L’influenza aviaria che sta colpendo anche gli allevamenti italiani da qualche mese continua a mietere vittime. “Ad oggi si contano 12 milioni di capi abbattuti o morti in quanto malati, tra polli, tacchini e galline ovaiole dall’inizio della epidemia, ovvero da fine ottobre”. E’ quanto stima il presidente Unaitalia Antonio Forlini nel fare un bilancio, ancora provvisorio della situazione con l’Adnkronos. l’associazione che rappresenta 90% dell’intera filiera avicunicola nazionale, un settore che in genere gode di buona salute in quanto è l’unico settore zootecnico in auto approvvigionamento producendo più di quanto si consumi sul mercato interno, ma ora sta attraversando una fase di difficoltà con una produzione ridotta. Anche se si tratta di una fase “transitoria, contiamo di tornare alla normalità entro qualche settimana, e le aziende associate, che gestiscono filiere integrate, fanno fatica a produrre tutto ciò che il mercato acquisterebbe”, spiega Forlini.
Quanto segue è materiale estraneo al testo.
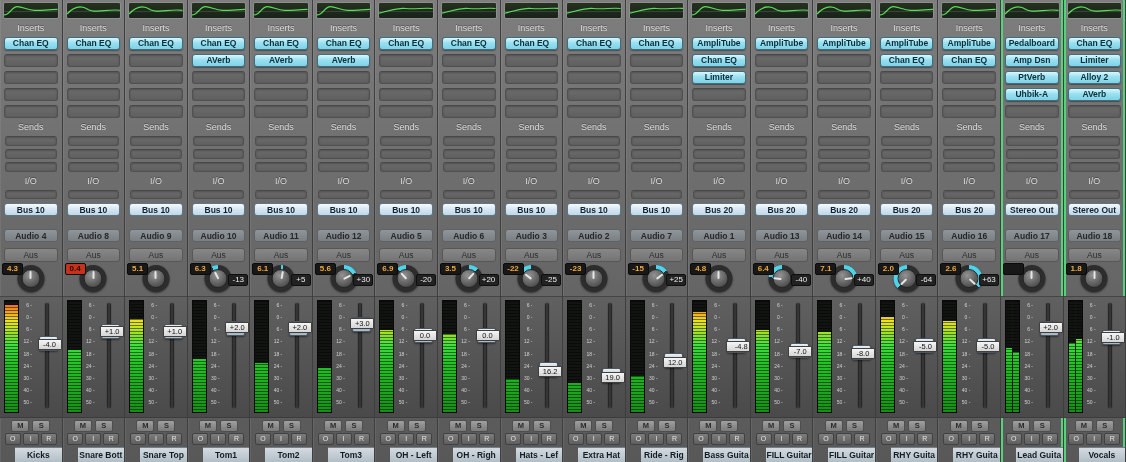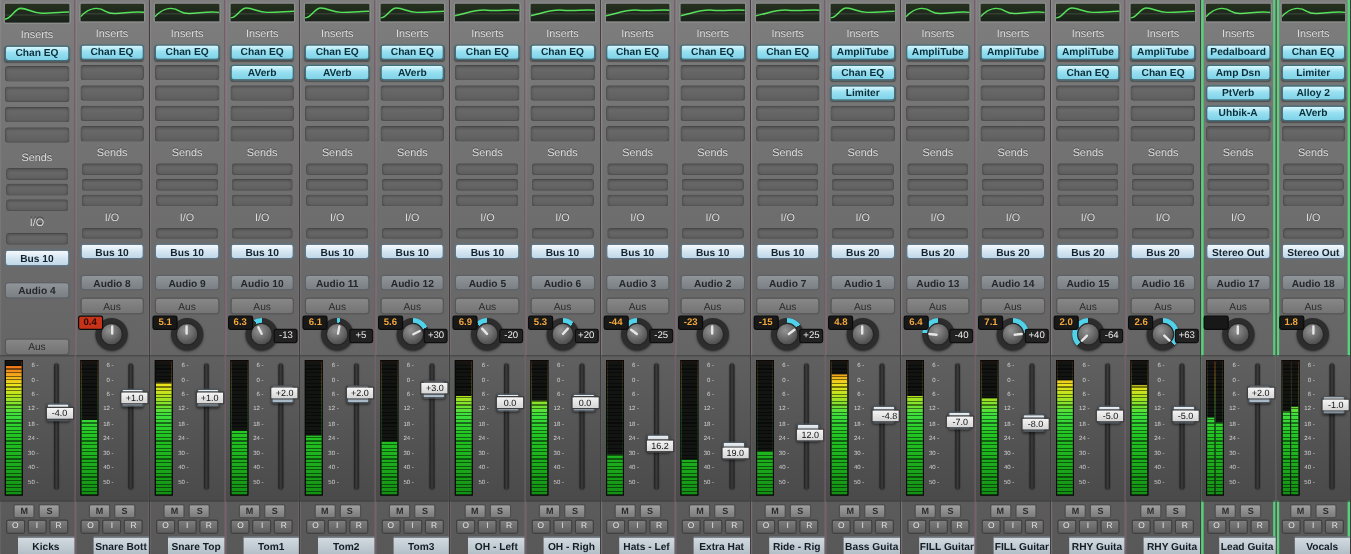--- a/index.html
+++ b/index.html
@@ -122,6 +122,17 @@
     <div class="track-label">Audio 4</div>
     <div class="spacer"></div>
     <div class="auto-btn">Aus</div>
+    <div class="pan-row">
+      <div class="peak-box">4.3</div>
+      <div class="knob">
+        <div class="ring"></div>
+        <div class="arc"></div>
+        <div class="inner">
+          <div class="pointer" style="transform: rotate(0deg);"></div>
+        </div>
+      </div>
+
+    </div>
     <div class="fader-area">
       <div class="meter">
           <div class="bar">

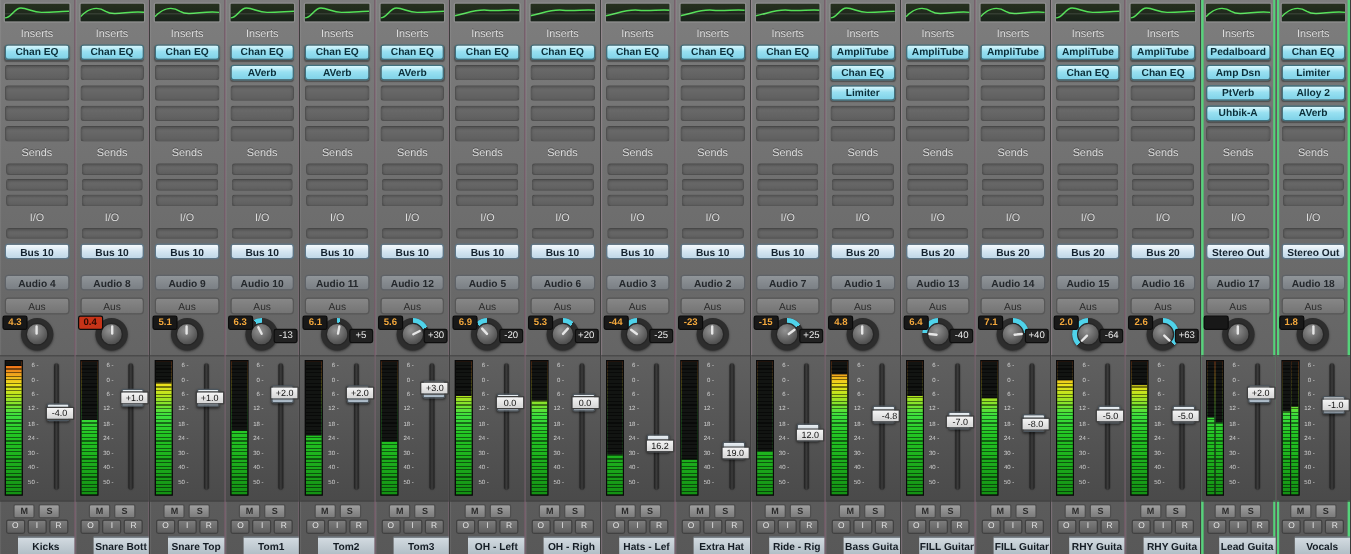--- a/index.html
+++ b/index.html
@@ -627,7 +627,7 @@
     <div class="spacer"></div>
     <div class="auto-btn">Aus</div>
     <div class="pan-row">
-      <div class="peak-box">5.3</div>
+      <div class="peak-box">3.5</div>
       <div class="knob">
         <div class="ring"></div>
         <div class="arc" style="background: conic-gradient(rgb(79, 210, 234) 0deg, rgb(79, 210, 234) 42.1875deg, transparent 42.1875deg, transparent 360deg);"></div>

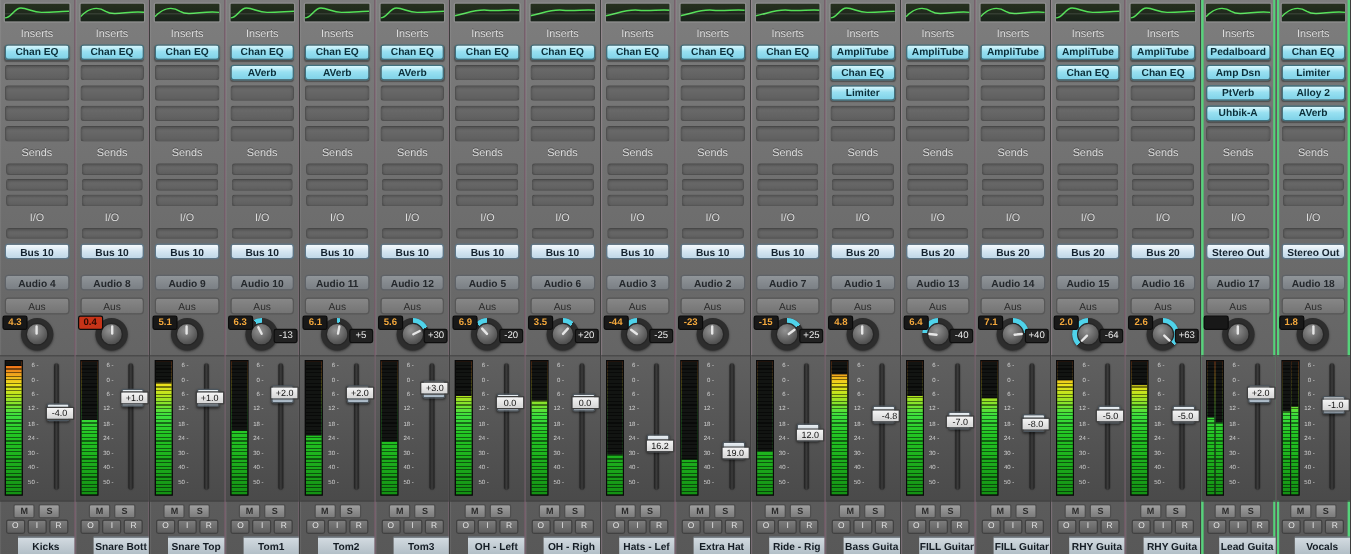--- a/index.html
+++ b/index.html
@@ -699,7 +699,7 @@
     <div class="spacer"></div>
     <div class="auto-btn">Aus</div>
     <div class="pan-row">
-      <div class="peak-box">-44</div>
+      <div class="peak-box">-22</div>
       <div class="knob">
         <div class="ring"></div>
         <div class="arc" style="background: conic-gradient(from 307.266deg, rgb(79, 210, 234) 0deg, rgb(79, 210, 234) 52.7344deg, transparent 52.7344deg, transparent 360deg);"></div>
Si tratta comunque di “un danno ingente, le quantificazioni degli abbattimenti sono in atto nelle varie regioni che liquidano i danni diretti, mentre per quelli indiretti (relativi ai fermi degli allevamenti) fino al 31 dicembre 2021 verranno quantificati nelle prossime settimane e saranno oggetto di richiesta nei confronti del Mipaaf”. “Stiamo raccogliendo i dati dai nostri associati noi per le carni avicole e Assoavi per le uova”, quanto a una stima dei danni economici Forlini non si sbilancia in quanto si tratta di animali molto diversi tra loro con pesi differenti e tempi di crescita diversi”. Comunque, il problema del tacchino avrà una durata maggiore in quanto i tempi di ripristino dei capi abbattuti avranno bisogno di un tempo di 120-180 giorni dopo i primi riaccasamenti che ricominceranno a metà febbraio”.
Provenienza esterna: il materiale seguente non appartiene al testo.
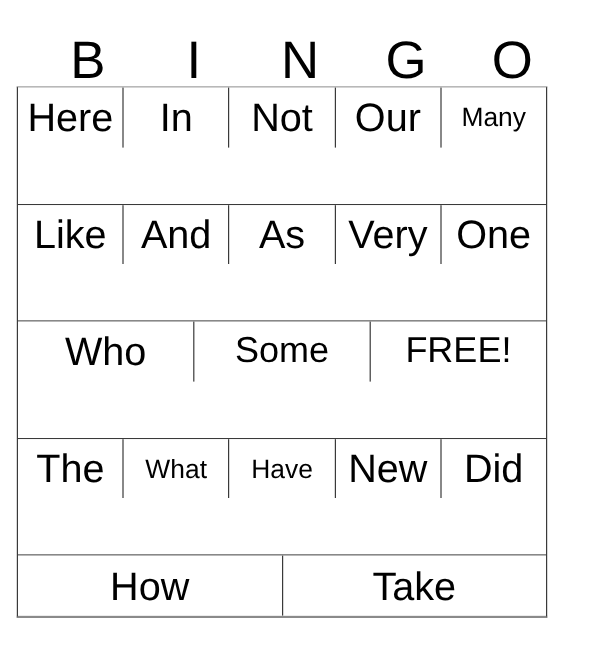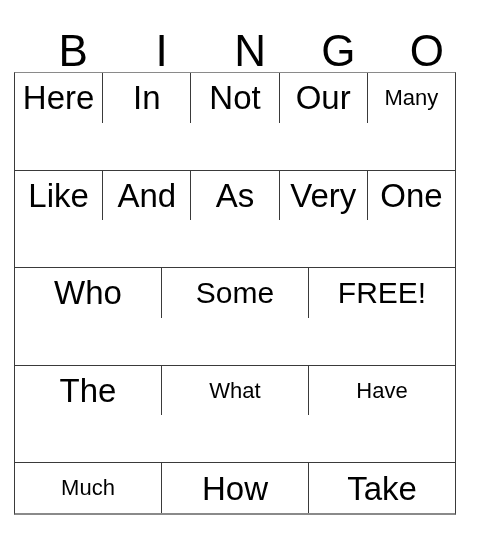--- a/index.html
+++ b/index.html
@@ -179,6 +179,9 @@
       <div class="cell">
         <span class="cell-text fit-md">Have</span>
       </div>
+      <div class="cell">
+        <span class="cell-text">New</span>
+      </div>
     </div>
 
     <div class="grid-row">

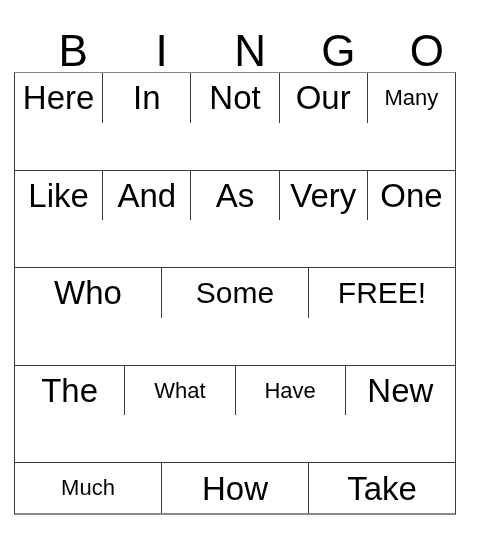--- a/index.html
+++ b/index.html
@@ -182,6 +182,9 @@
       <div class="cell">
         <span class="cell-text">New</span>
       </div>
+      <div class="cell">
+        <span class="cell-text">Did</span>
+      </div>
     </div>
 
     <div class="grid-row">

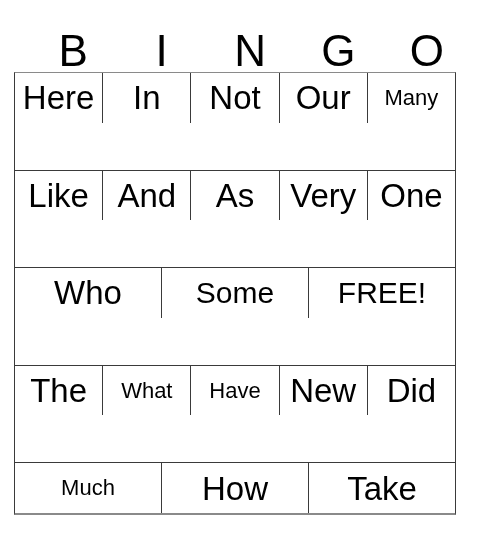--- a/index.html
+++ b/index.html
@@ -189,9 +189,6 @@
 
     <div class="grid-row">
       <div class="cell">
-        <span class="cell-text fit-md">Much</span>
-      </div>
-      <div class="cell">
         <span class="cell-text">How</span>
       </div>
       <div class="cell">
Nelle zone gialle e verdi non si sta “riaccasando” ovvero mentre in quelle azzurre con grande cautela con un’analisi del rischio molto puntuale. Vento e Lombardia, in parte il Friuli Venezia Giulia e l’Emilia Romagna sono le regioni più colpite dai focolai di aviaria e c’è una sorta di propagazione per prossimità, quindi le zone dove c’è una rilevante densità di allevamenti sono state più colpite di altre. “A fronte di questa situazione – riferisce ancora il presidente di Unaitalia- in queste settimane ci potranno essere importazioni di pollame soprattutto da paesi della comunità europea, dalla Germania o dalla Polonia”.
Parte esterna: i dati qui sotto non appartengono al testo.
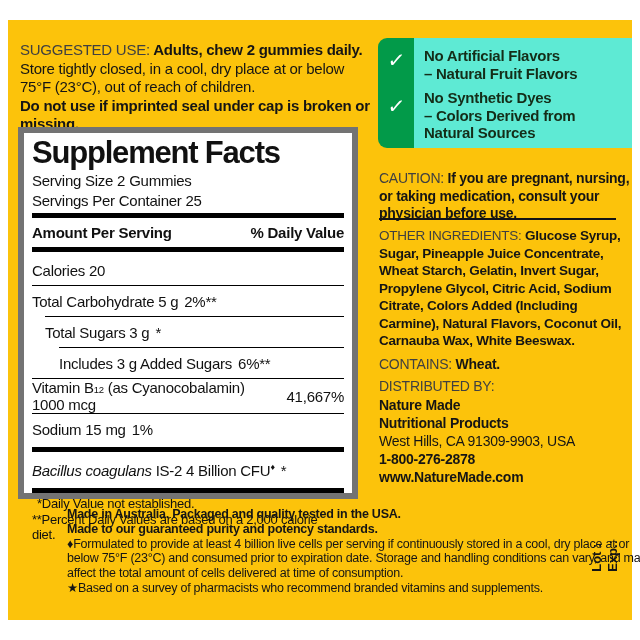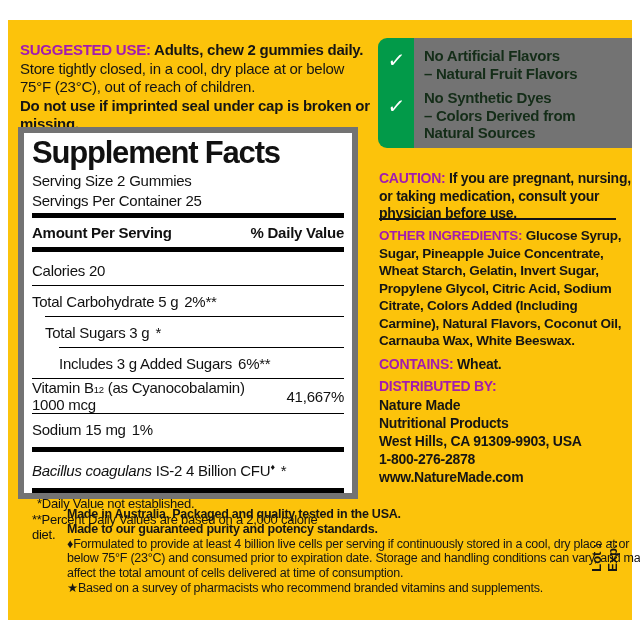--- a/index.html
+++ b/index.html
@@ -14,7 +14,7 @@
   }
   
   .suggested{position:absolute;left:12px;top:21px;width:356px;font-size:15px;line-height:18.5px;}
-  .green-head{color:#a21caf;font-weight:700;}
+  .green-head{color:#404040;font-weight:400;}
   .b{font-weight:700;}
   
   .claims{

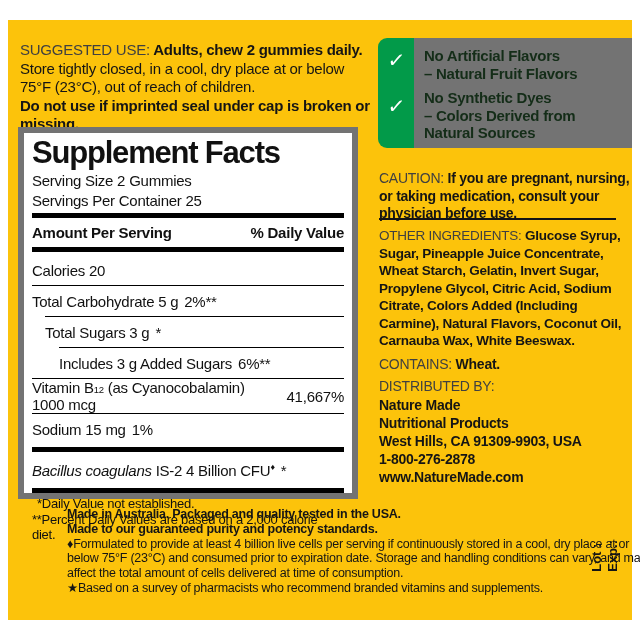--- a/index.html
+++ b/index.html
@@ -23,7 +23,7 @@
   }
   .claims .strip{width:36px;background:#029A49;display:flex;flex-direction:column;align-items:center;padding-top:12px;gap:26px;}
   .claims .strip .check{color:#fff;font-weight:700;font-size:20px;transform:skewX(-8deg);line-height:1;}
-  .claims .body{flex:1;background:#737373;padding:9px 4px 0 10px;color:#142d18;}
+  .claims .body{flex:1;background:#5eead4;padding:9px 4px 0 10px;color:#142d18;}
   .claims .item{font-weight:700;font-size:15px;line-height:17.5px;margin-bottom:7px;}
   
   .facts{

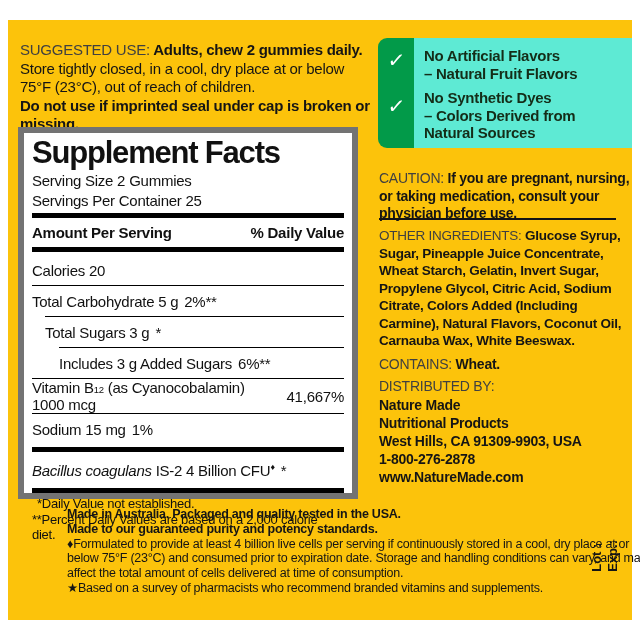--- a/index.html
+++ b/index.html
@@ -49,7 +49,7 @@
   .rcol-block{position:absolute;left:371px;width:253px;font-weight:700;font-size:14px;line-height:17.5px;}
   .divider{position:absolute;left:371px;top:198px;width:237px;height:2px;background:#141414;}
   .dist-lines div{line-height:18px;}
-  .addr{font-weight:700;}
+  .addr{font-weight:400;}
   
   .footer{position:absolute;left:14px;top:487px;width:592px;font-size:12.5px;line-height:14.8px;margin-left:45px;}
   .footer .fb{font-weight:700;}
A portare l’aviaria sui nostri territori, quest’anno un ceppo particolarmente aggressivo e contagioso, sono stati gli uccelli migratori come in passato, che possono contagiare alcune specie selvatiche che, a loro volta contagiano piccoli allevamenti rurali, magari all’aperto e quindi più esposti alle deiezioni degli animali in transito, e di lì gli allevamenti convenzionali. Ma va ricordato che questa influenza non è pericolosa per l’uomo e non lo contagia. Un fenomeno che ha riguardato il nord Europa dove ci sono stati moltissimi casi di uccelli contagiati. Il vaccino è stato identificato ed è in fase di sperimentazione in Francia e in Olanda e gli operatori sperano che si arrivi ad una la sperimentazione di campo in modo che il vaccino possa essere adottato come strumento preventivo per evitare ulteriori fasi epidemiche nelle prossime stagioni.
Il settore avicolo fattura 6 miliardi di euro l’anno tra polli e tacchini e arriva fino a 9 miliardi con la produzione di uva, impiega 28mila addetti diretti negli stabilimenti di trasformazione, 64 mila addetti nell’intera filiera e produce con il 108% di quanto si consuma.